When valuing controlling ownership interests, valuation analysts often restate above- or below-market items (compensation, bonuses, rent, etc.) to a fair market level to reflect what a hypothetical buyer would pay. In the valuation of companies with ESOPs, the issue gets more complicated. The following hypothetical example illustrates why.

Glamorous Grocery is a company that is 100% owned by an ESOP. A valuation analyst is retained to estimate the fair market value of each ESOP share. Glamorous Grocery generates very little income, in part because several executives are overcompensated. The valuation analyst normalizes executive compensation to a market level. This increases Glamorous Grocery’s income, and by extension the fair market value of Glamorous Grocery, ultimately resulting in a higher ESOP share value.

Glamorous Grocery’s trustee then uses this valuation to establish the market price of ESOP shares for the following year. When employees retire, Glamorous Grocery buys employees out at the established share price. The problem? As mentioned before, Glamorous Grocery generates very little income and as a result has difficulty obtaining the liquidity to buy out employees.

This simple example illustrates the concerns about normalizing executive compensation in ESOP valuations. If you reduce executive compensation for valuation purposes, the share price increases, putting a heavier burden on the company when you redeem shares. The company, which already has reduced income from paying above-market executive compensation, may struggle to redeem shares at the established price.

While control-level adjustments may be common, it is worth considering whether they are appropriate in an ESOP valuation. It is important that the benefit stream reflect the underlying economic reality of the company to ensure longevity of the company and the company’s ESOP.

Questions? Our valuation team will be happy to help. 

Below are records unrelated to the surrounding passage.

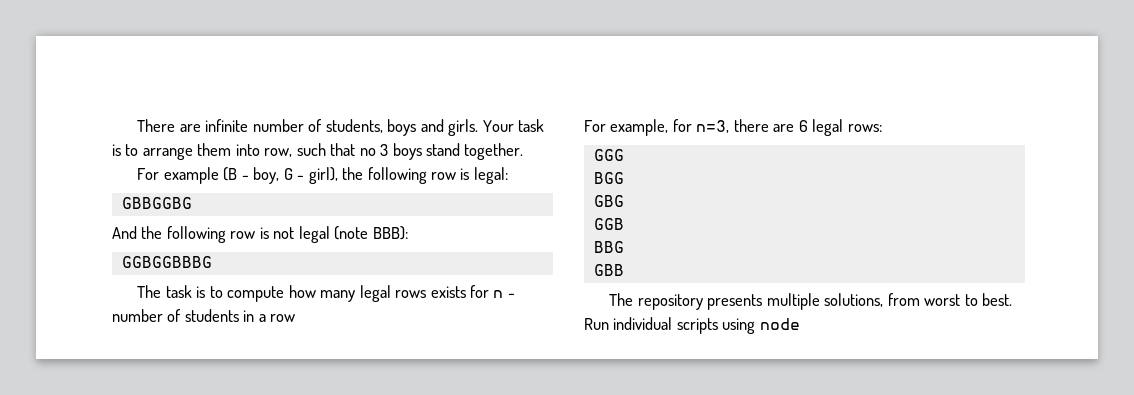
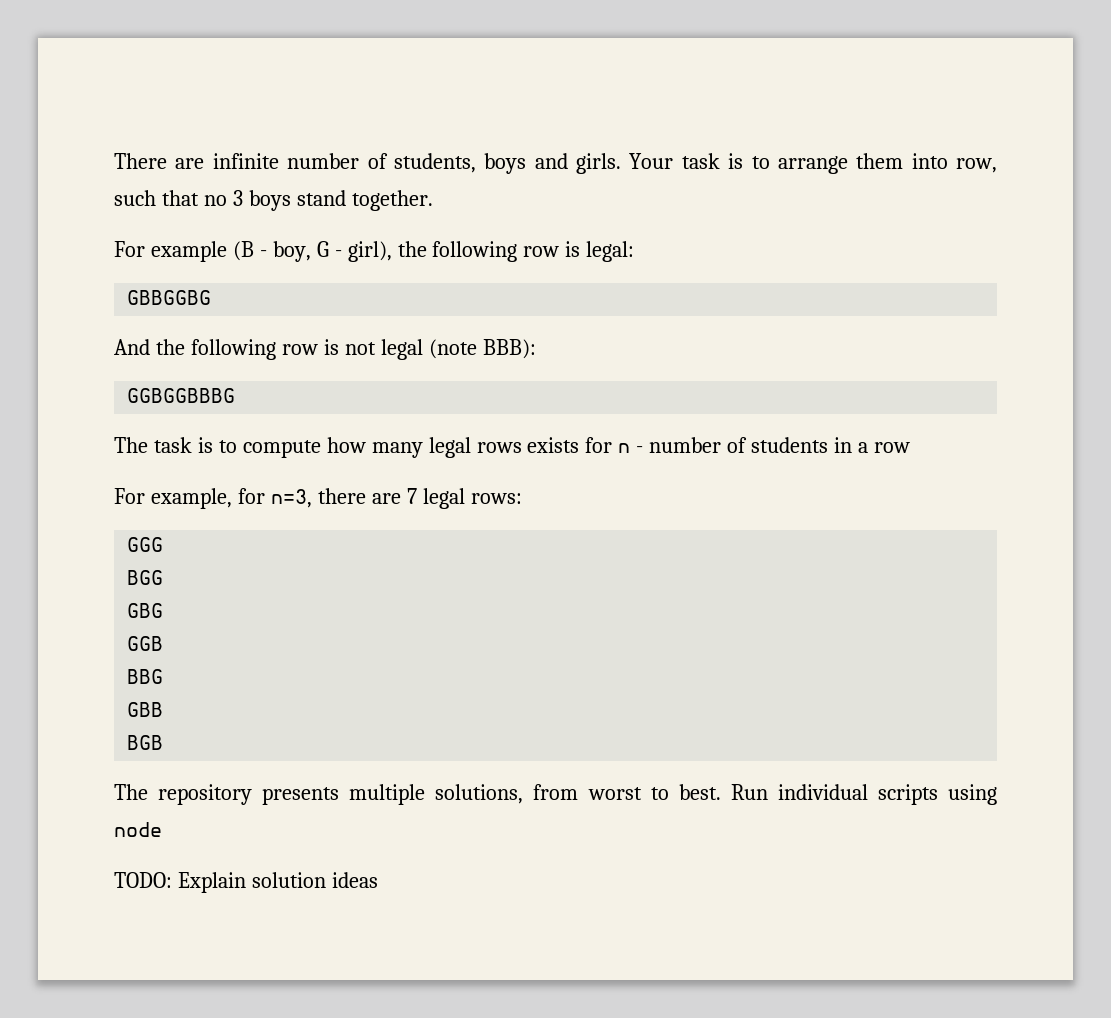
[798,120,808,132] 6 -> [406,488,417,504] 7
(624, 270) none -> [127,735,164,750] // BGB
(800, 324) none -> [114,872,378,893] // TODO: Explain solution ideas

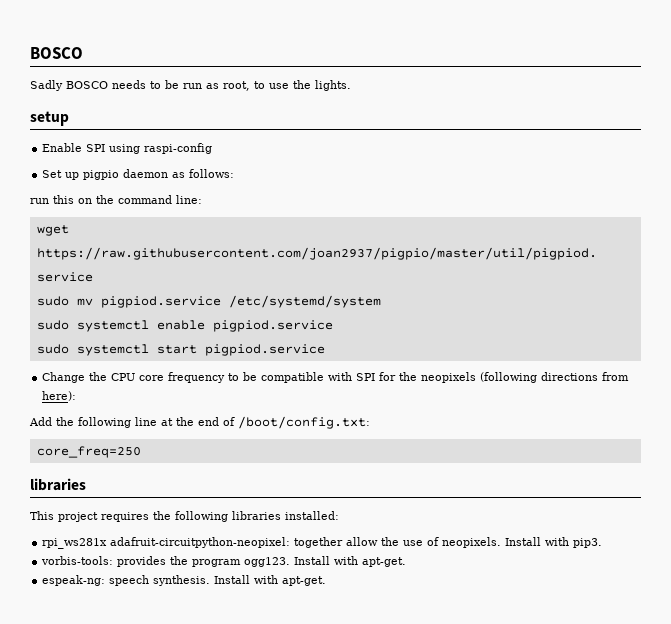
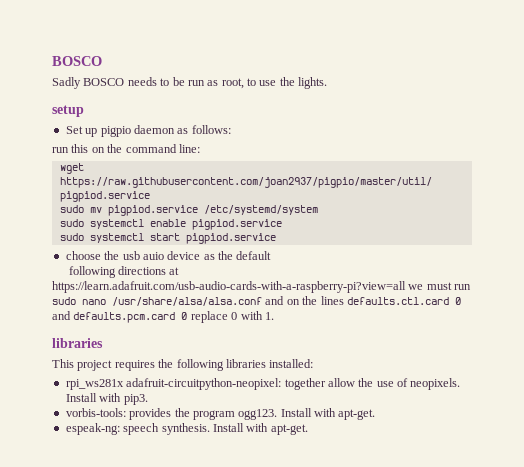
[42,143,213,154] // Enable SPI using raspi-config -> (84, 111) none
[42,372,630,383] [42,391,77,401] [29,416,370,429] [36,446,141,458] Change the CPU core frequency to be compatible with SPI for the neopixels (following directions from here): // Add the following line at the end of /boot/config.txt: // core_freq=250 -> [65,251,272,260] [68,266,180,278] [52,281,472,293] [52,296,461,306] [52,311,274,323] choose the usb auio device as the default // following directions at https://learn.adafruit.com/usb-audio-cards-with-a-raspberry-pi?view=all we must run sudo nano /usr/share/alsa/alsa.conf and on the lines defaults.ctl.card 0 and defaults.pcm.card 0 replace 0 with 1.

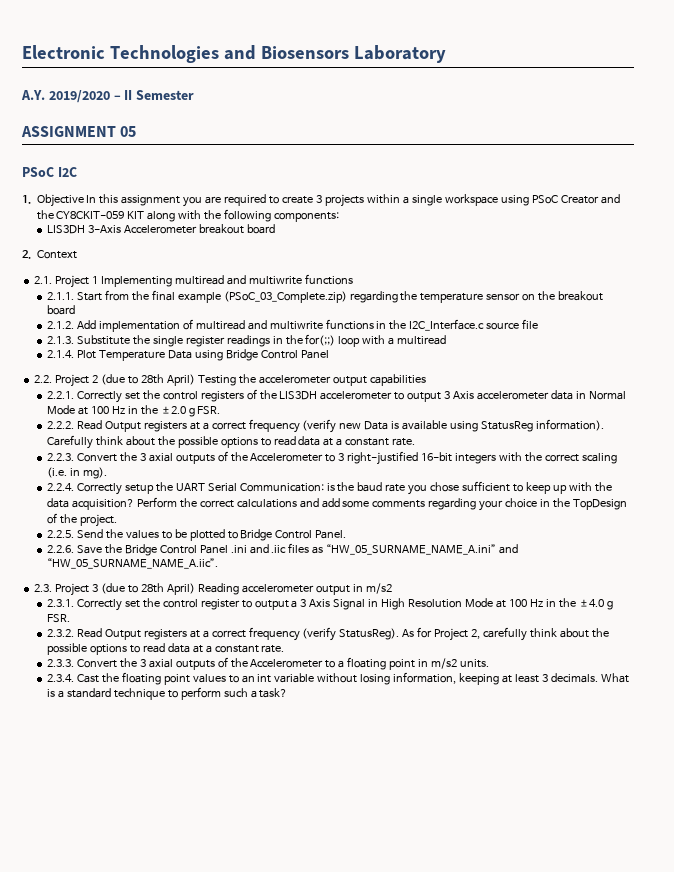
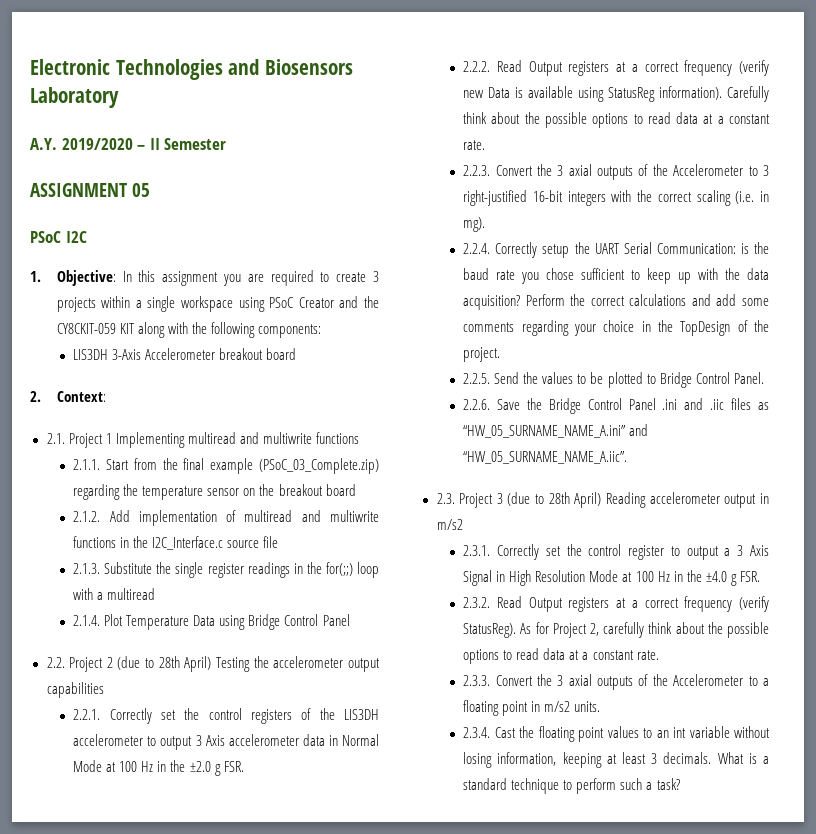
[36,194,84,207] Objective -> [56,270,116,286] Objective:
[36,250,77,259] Context -> [56,391,106,402] Context:

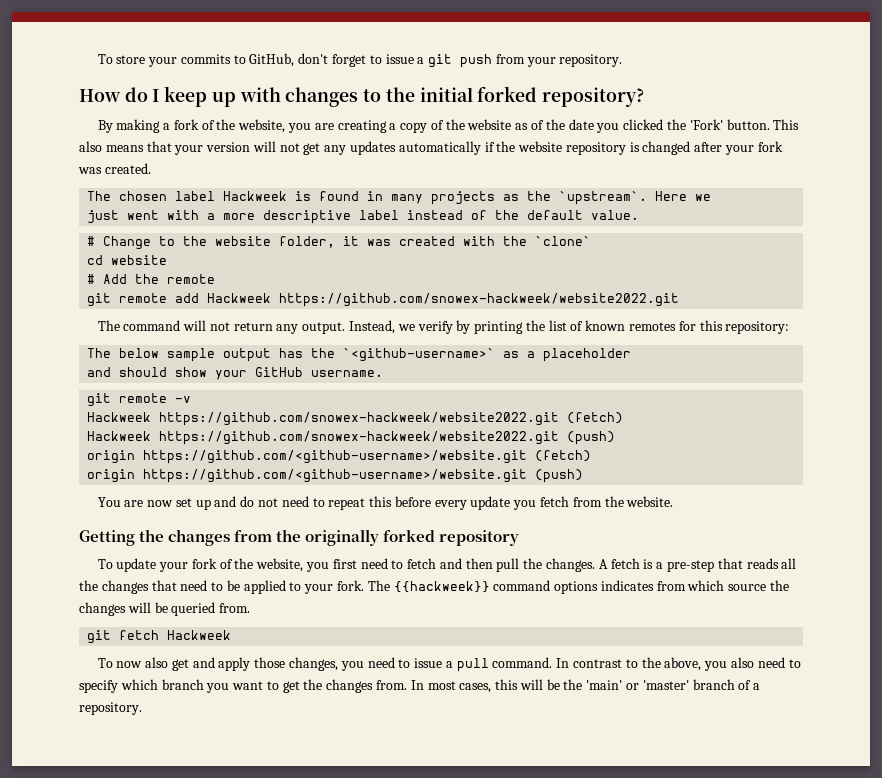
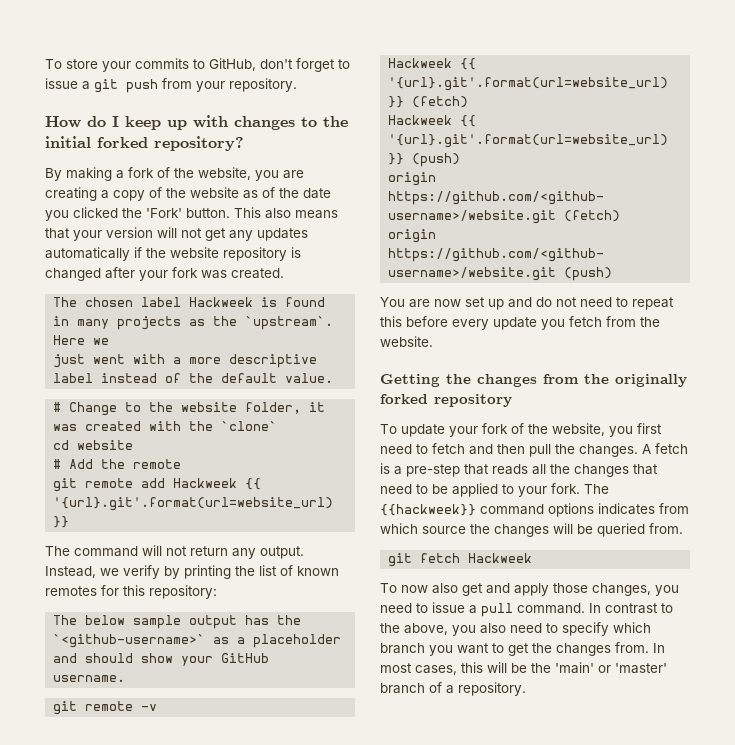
[279,293,680,307] https://github.com/snowex-hackweek/website2022.git -> [245,478,262,490] [53,497,334,511] [53,516,70,528] {{ '{url}.git'.format(url=website_url) }}
[159,412,560,426] https://github.com/snowex-hackweek/website2022.git -> [460,58,477,70] [388,77,669,91] [388,96,405,108] {{ '{url}.git'.format(url=website_url) }}
[159,431,560,445] https://github.com/snowex-hackweek/website2022.git -> [460,115,477,127] [388,134,669,148] [388,153,405,165] {{ '{url}.git'.format(url=website_url) }}

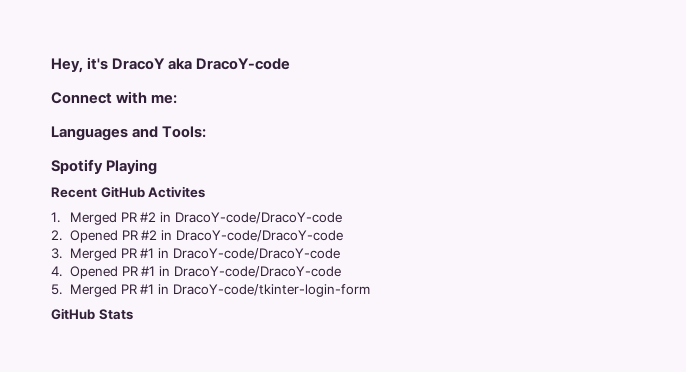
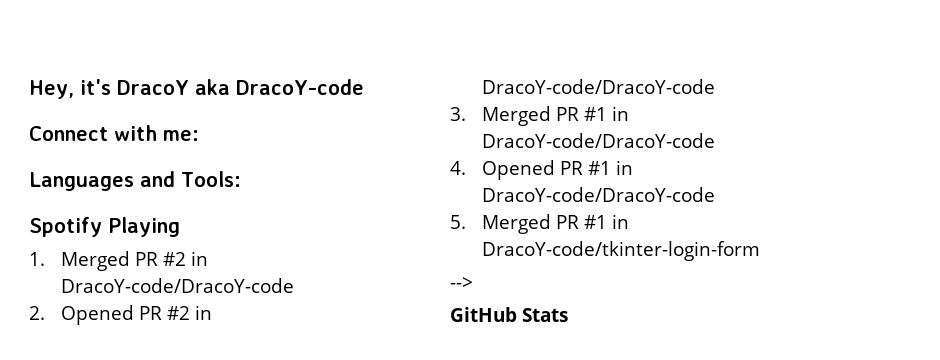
[51,186,206,198] // Recent GitHub Activites -> (180, 227) none
(370, 290) none -> [450,277,473,289] // -->

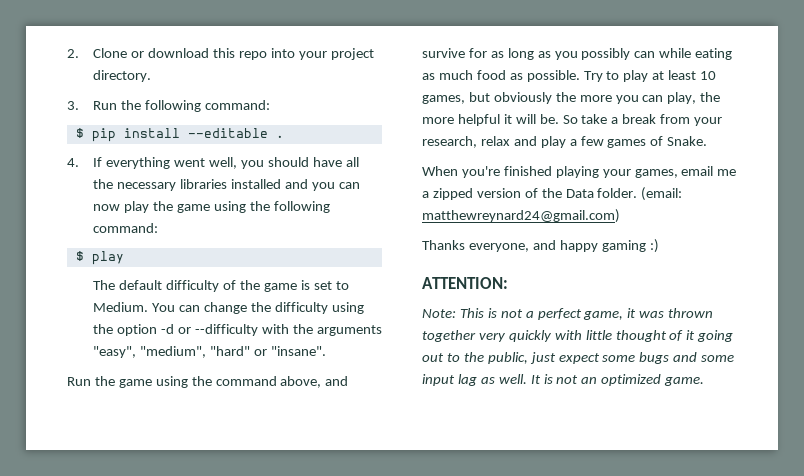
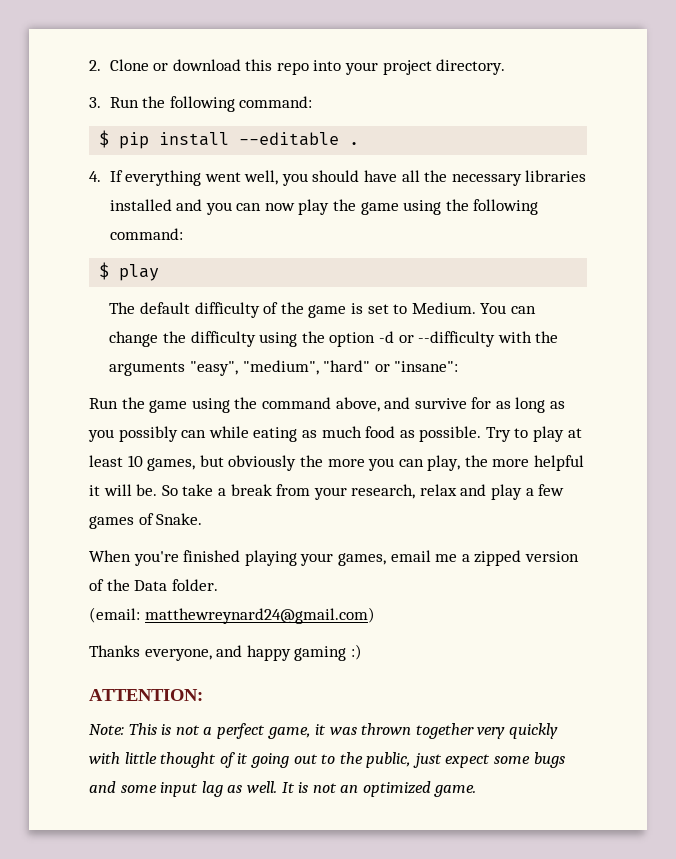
[270,346,326,356] "insane". -> [394,361,459,372] "insane":
(638, 193) none -> (218, 585) //

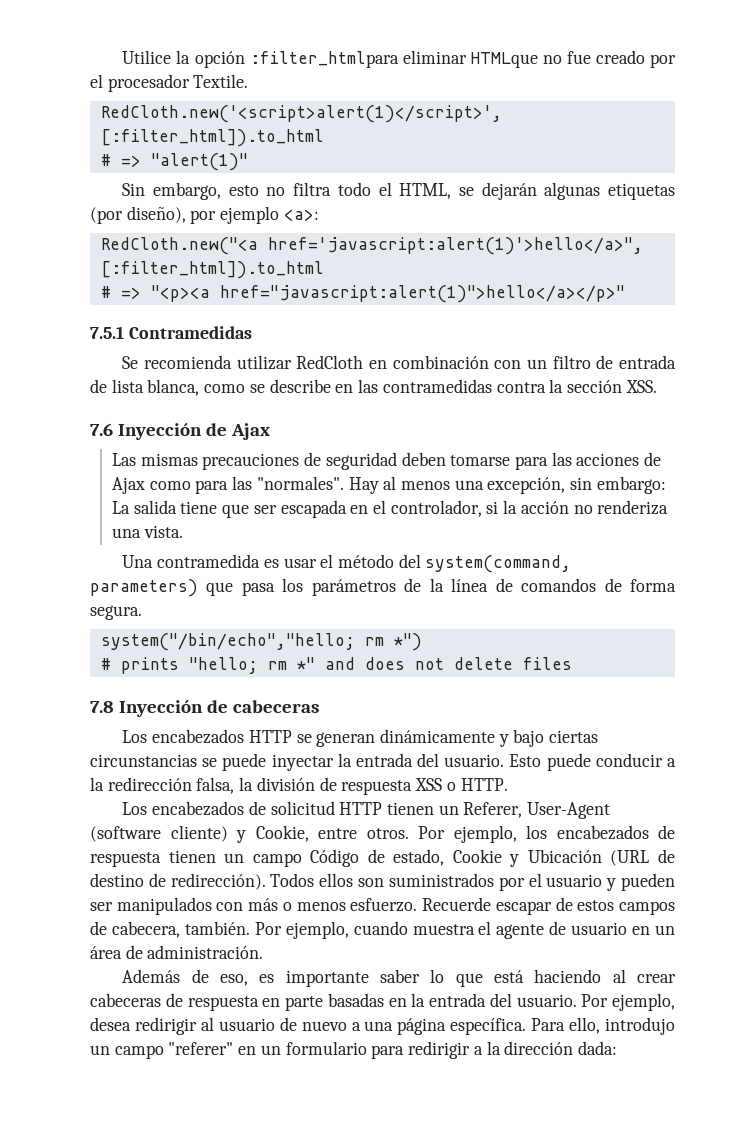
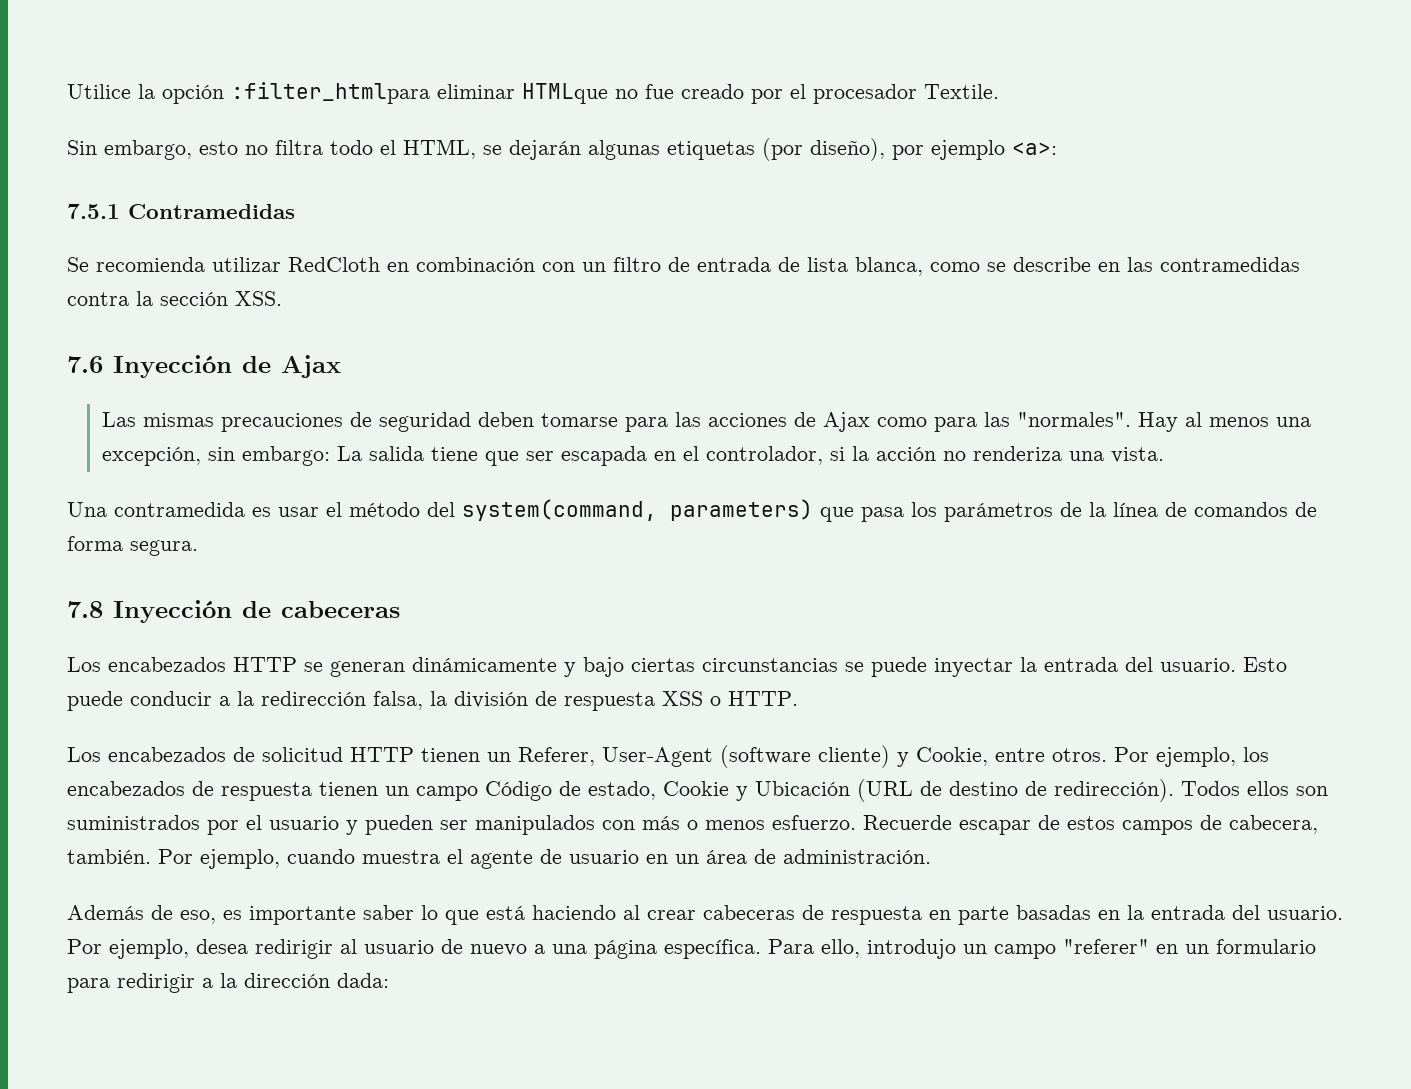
[100,105,502,123] [100,129,324,147] [100,153,248,171] // RedCloth.new('<script>alert(1)</script>', [:filter_html]).to_html // # => "alert(1)" -> (999, 91) none
[100,237,643,255] [100,261,324,279] [100,285,625,303] // RedCloth.new("<a href='javascript:alert(1)'>hello</a>", [:filter_html]).to_html // # => "<p><a href="javascript:alert(1)">hello</a></p>" -> (1057, 148) none
[100,633,422,651] [100,657,572,674] // system("/bin/echo","hello; rm *") // # prints "hello; rm *" and does not delete files -> (198, 548) none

BerryDunn’s Business Valuation Group partners with clients to bring clarity to the complexities of business valuation, while adhering to strict development and reporting standards. We render an independent, objective opinion of your company’s value in a reporting format tailored to meet your needs. We thoroughly analyze the financial and operational performance of your company to understand the story behind the numbers. We assess current and forecasted market conditions as they impact present and future cash flows, which in turn drives value.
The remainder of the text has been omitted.